Task description
Copy only what lies from the line containing "height: 100px ->" through the line containing "html: <div>to N.C" in the entries below, keeping both end lines exact and dropping every picture.

Segment Start: Data records

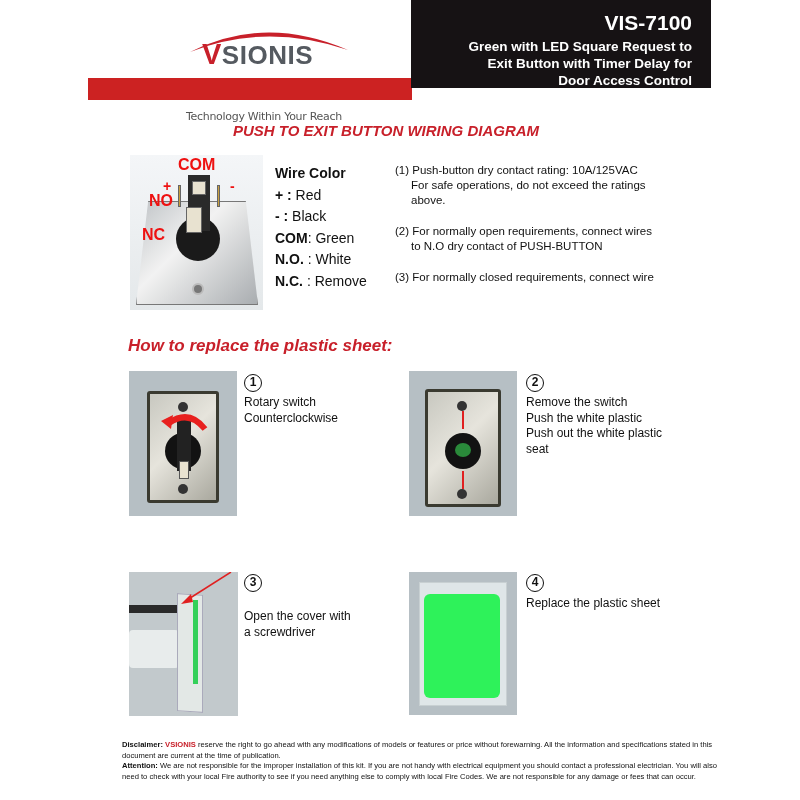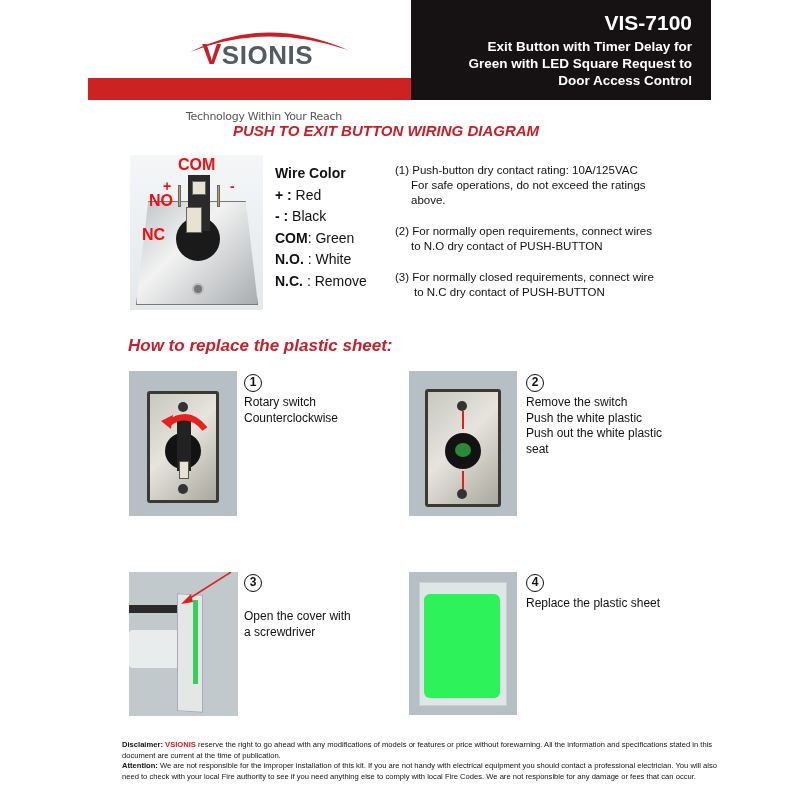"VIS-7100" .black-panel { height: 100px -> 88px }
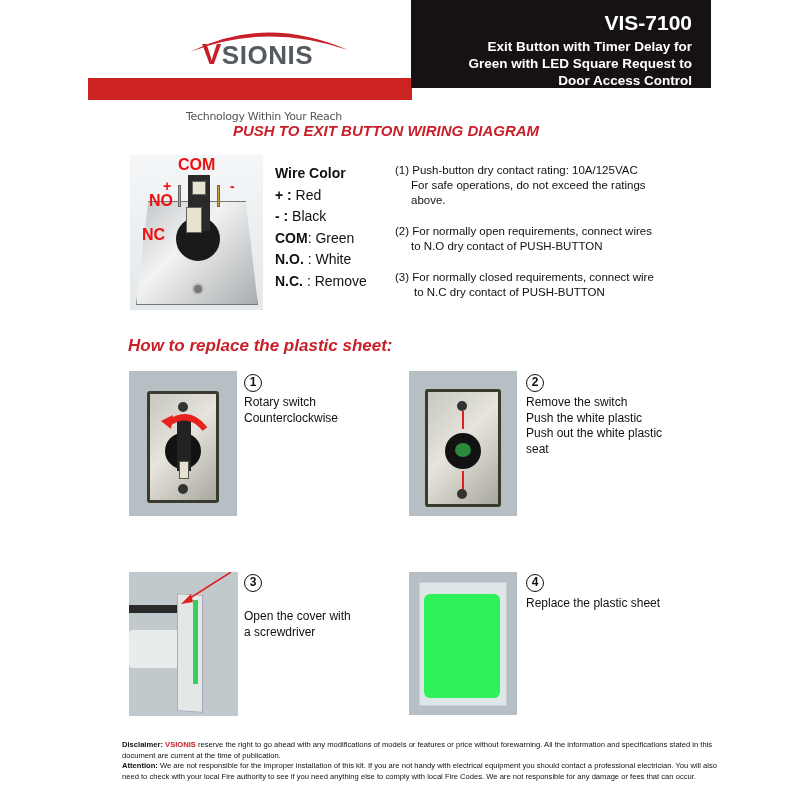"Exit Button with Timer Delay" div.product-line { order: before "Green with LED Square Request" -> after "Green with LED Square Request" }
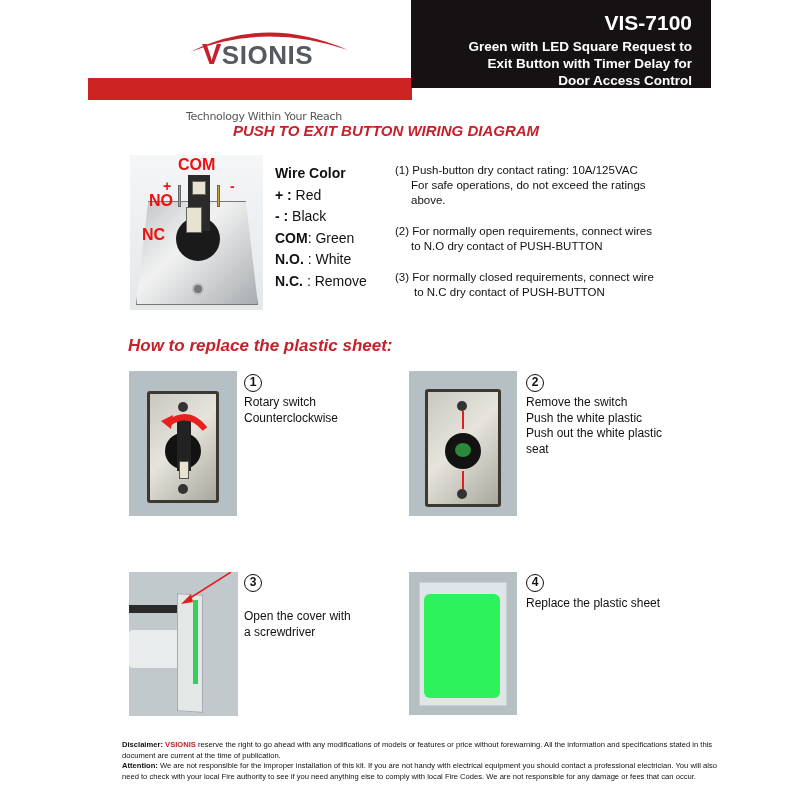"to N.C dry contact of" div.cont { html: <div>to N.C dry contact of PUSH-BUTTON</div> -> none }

Segment End: Data records
Segment Start: Data records

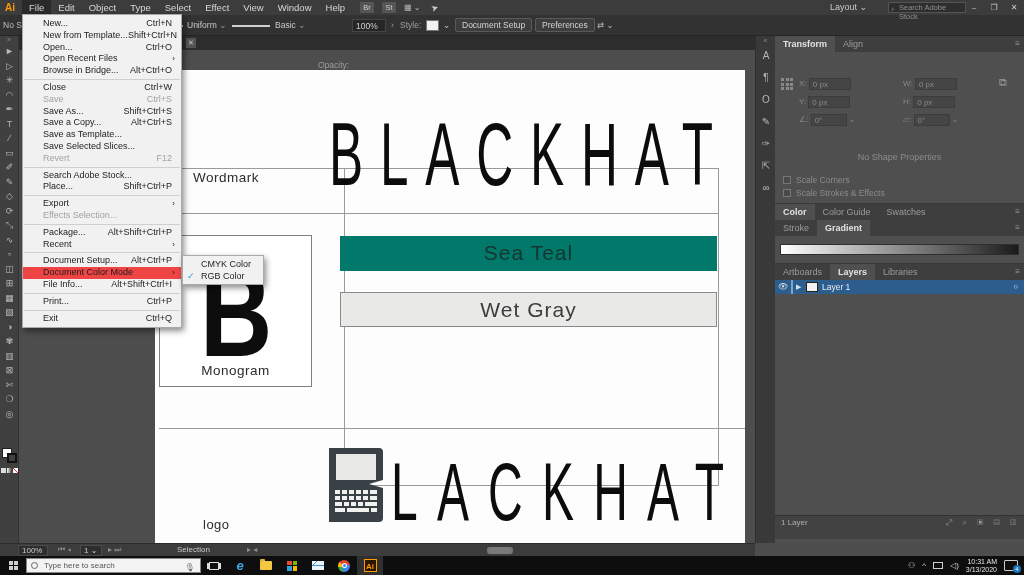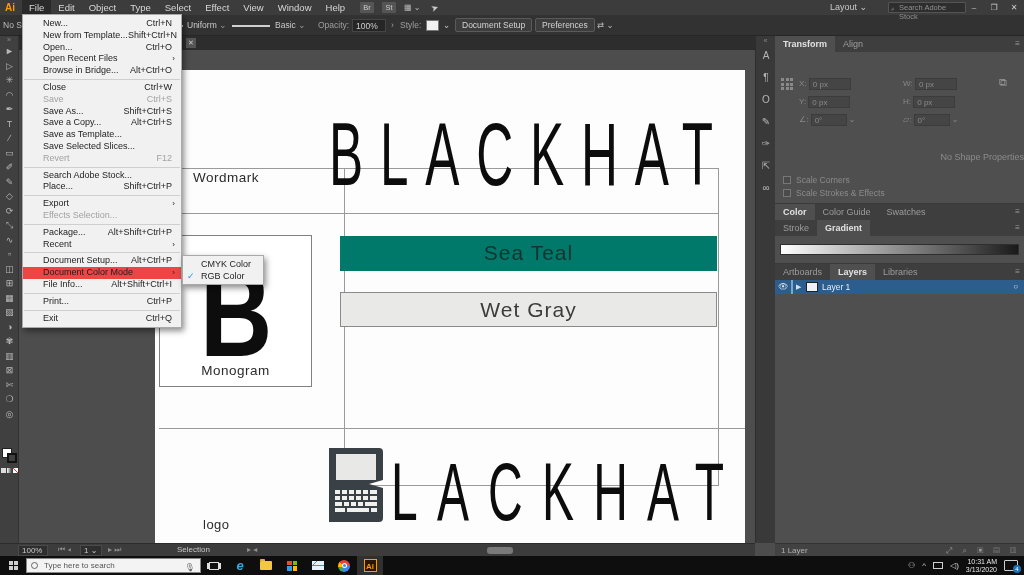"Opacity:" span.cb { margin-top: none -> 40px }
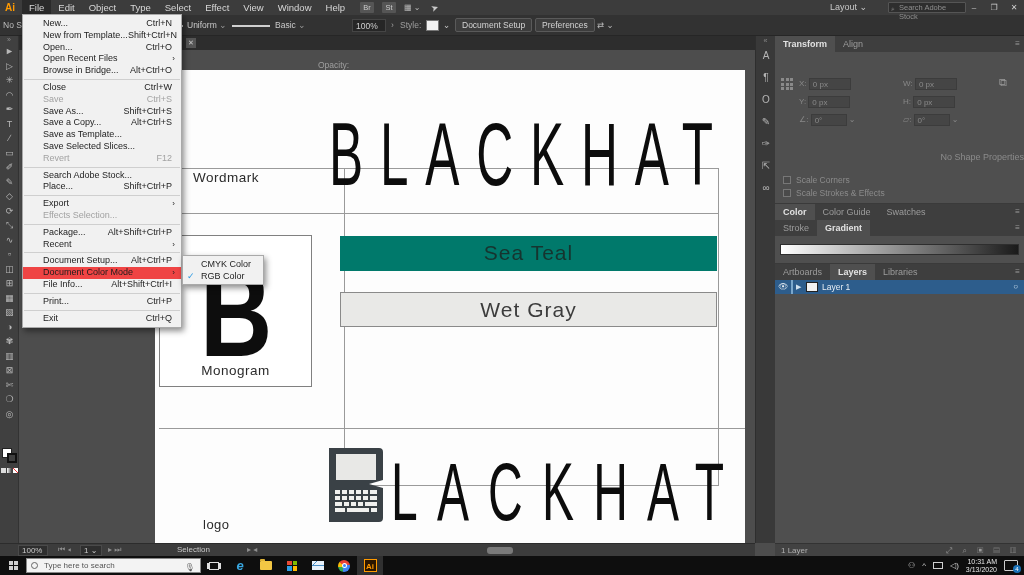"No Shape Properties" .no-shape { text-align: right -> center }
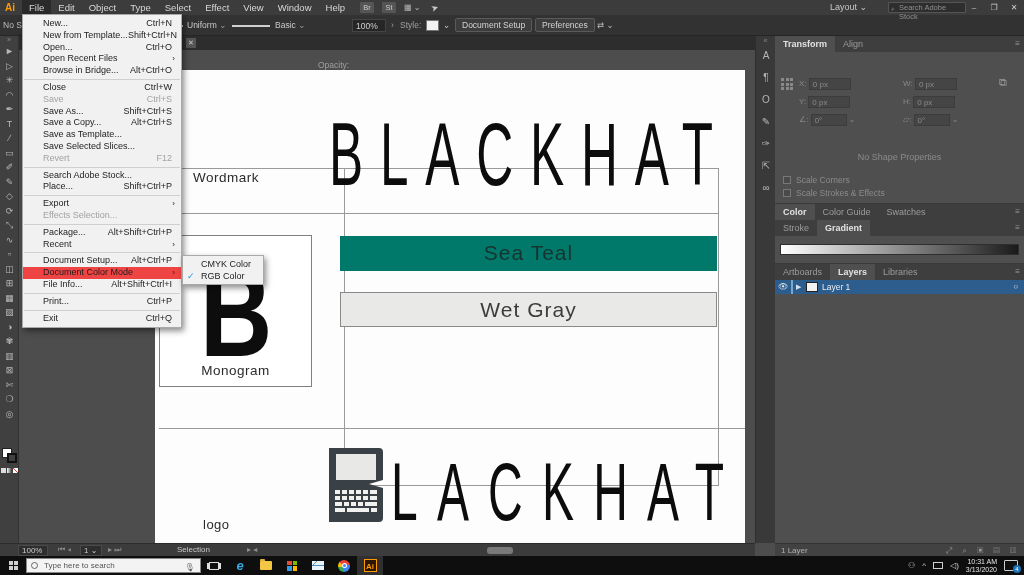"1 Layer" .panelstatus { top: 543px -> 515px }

Segment End: Data records
Segment Start: Data records

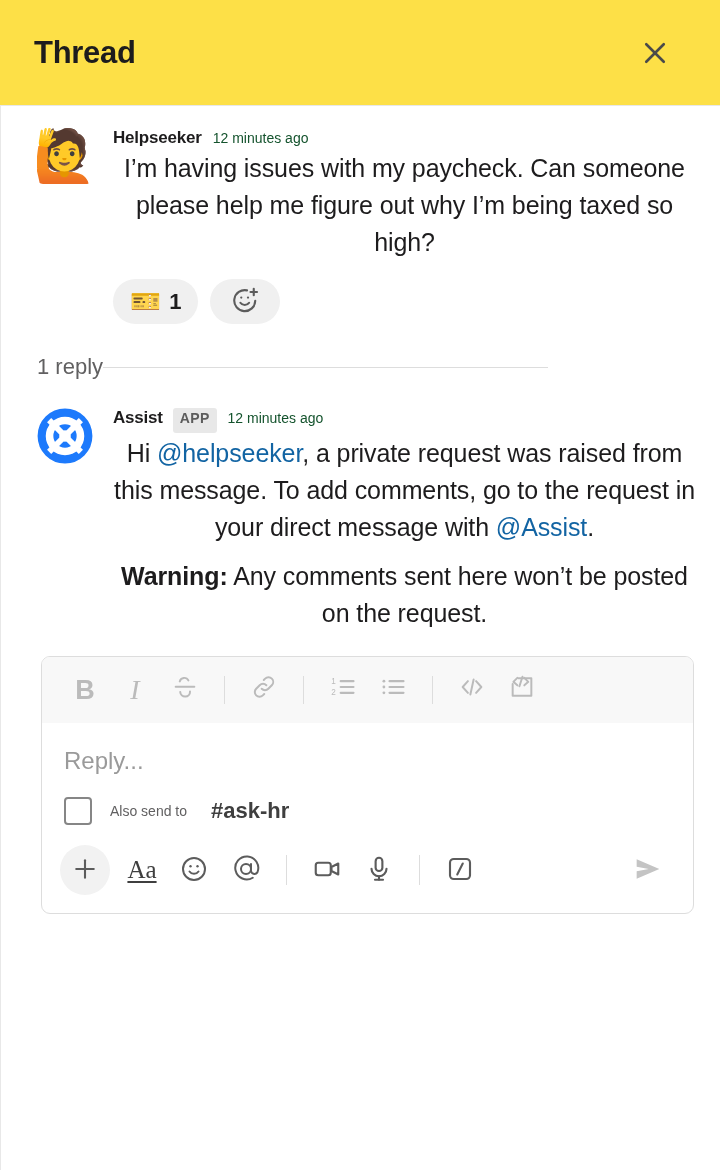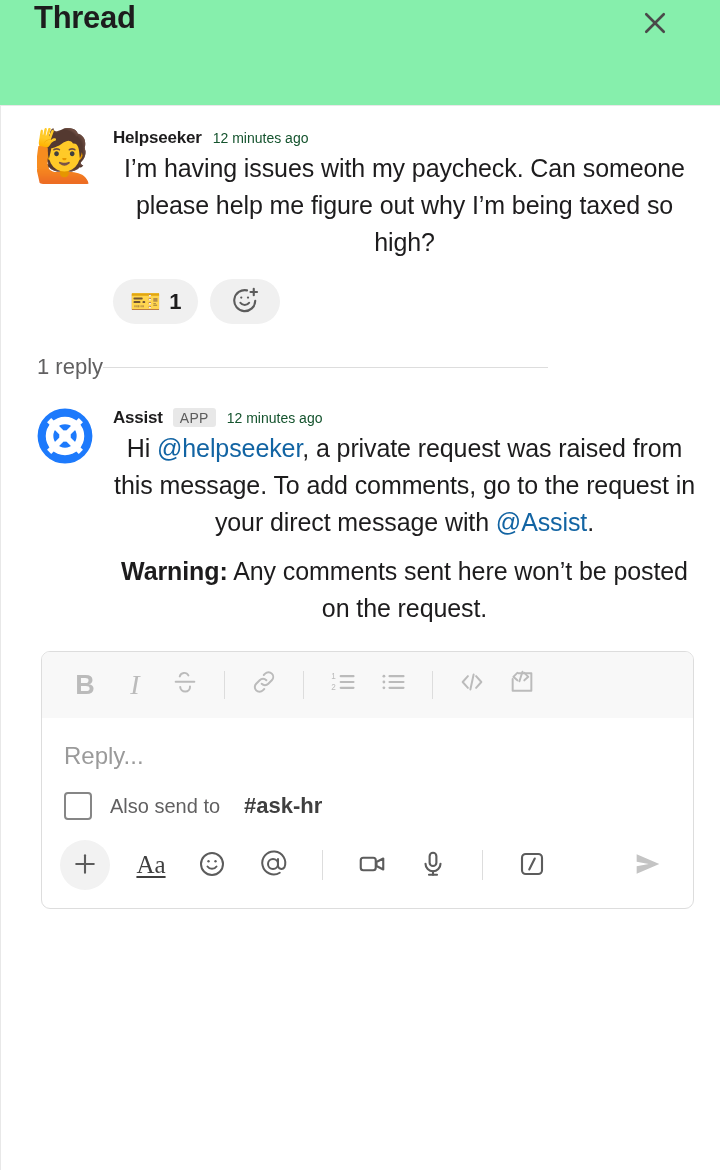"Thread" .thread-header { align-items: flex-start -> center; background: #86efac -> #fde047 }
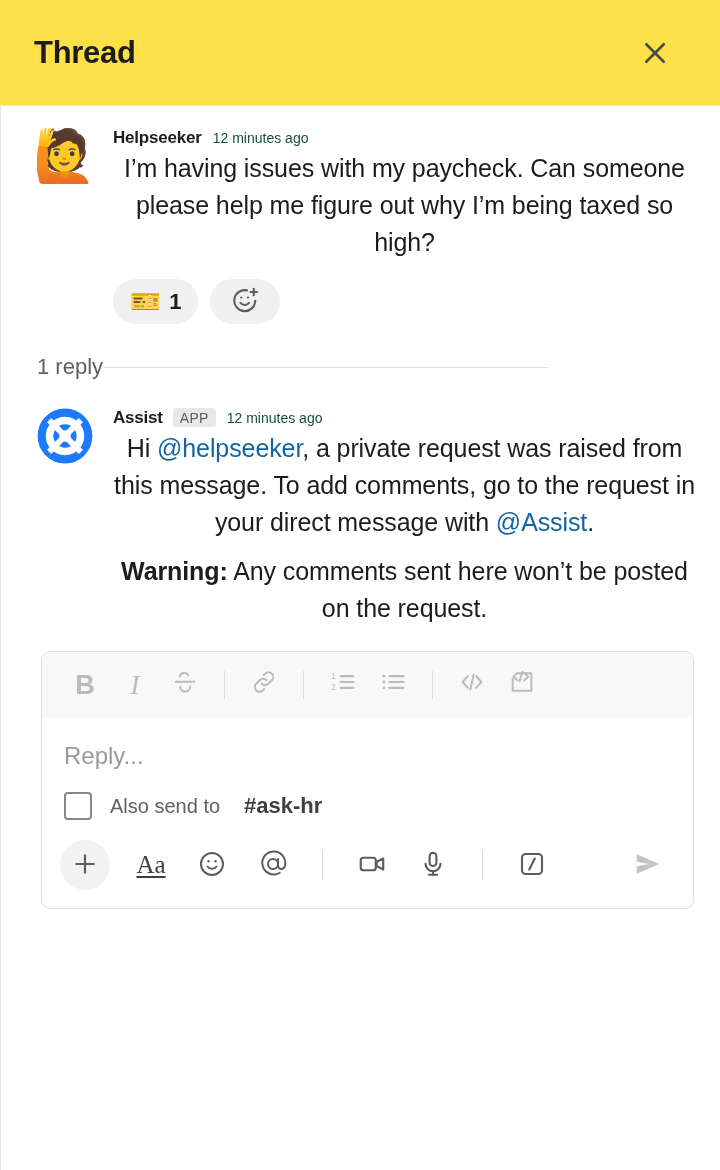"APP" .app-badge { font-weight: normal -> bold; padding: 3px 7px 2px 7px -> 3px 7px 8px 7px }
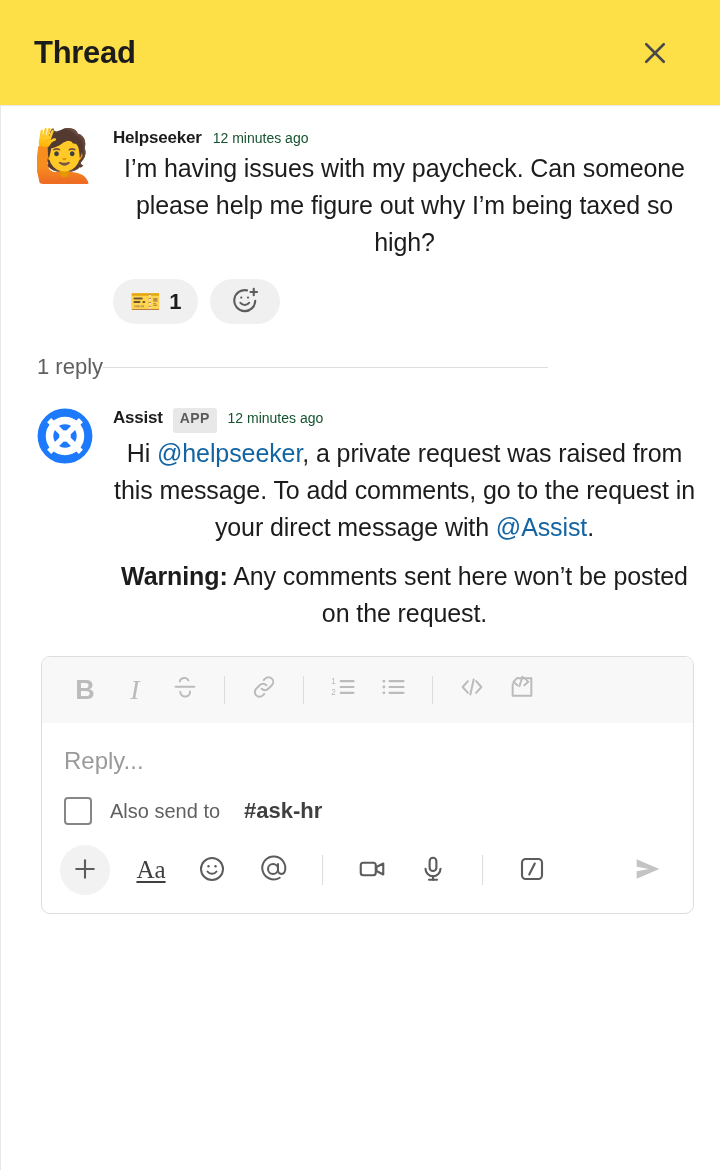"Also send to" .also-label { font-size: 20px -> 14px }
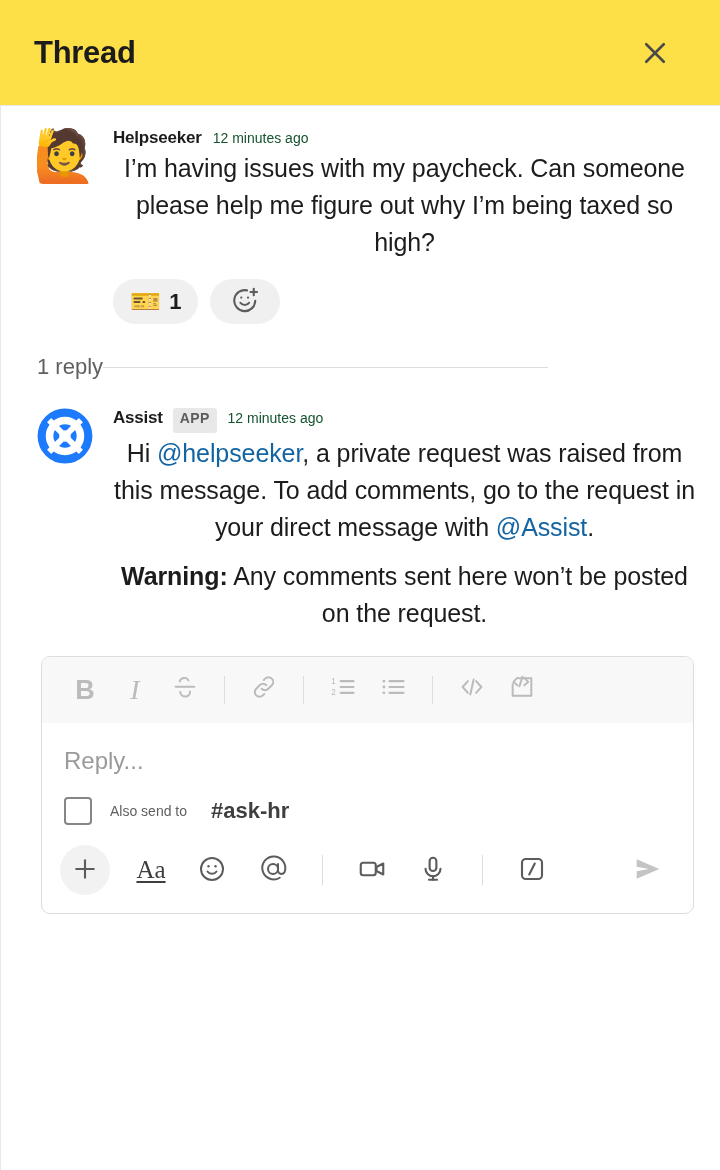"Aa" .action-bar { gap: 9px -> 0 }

Segment End: Data records

Response to this task
"VIS-7100" .black-panel { height: 100px -> 88px }
"Exit Button with Timer Delay" div.product-line { order: before "Green with LED Square Request" -> after "Green with LED Square Request" }
"to N.C dry contact of" div.cont { html: <div>to N.C dry contact of PUSH-BUTTON</div> -> none }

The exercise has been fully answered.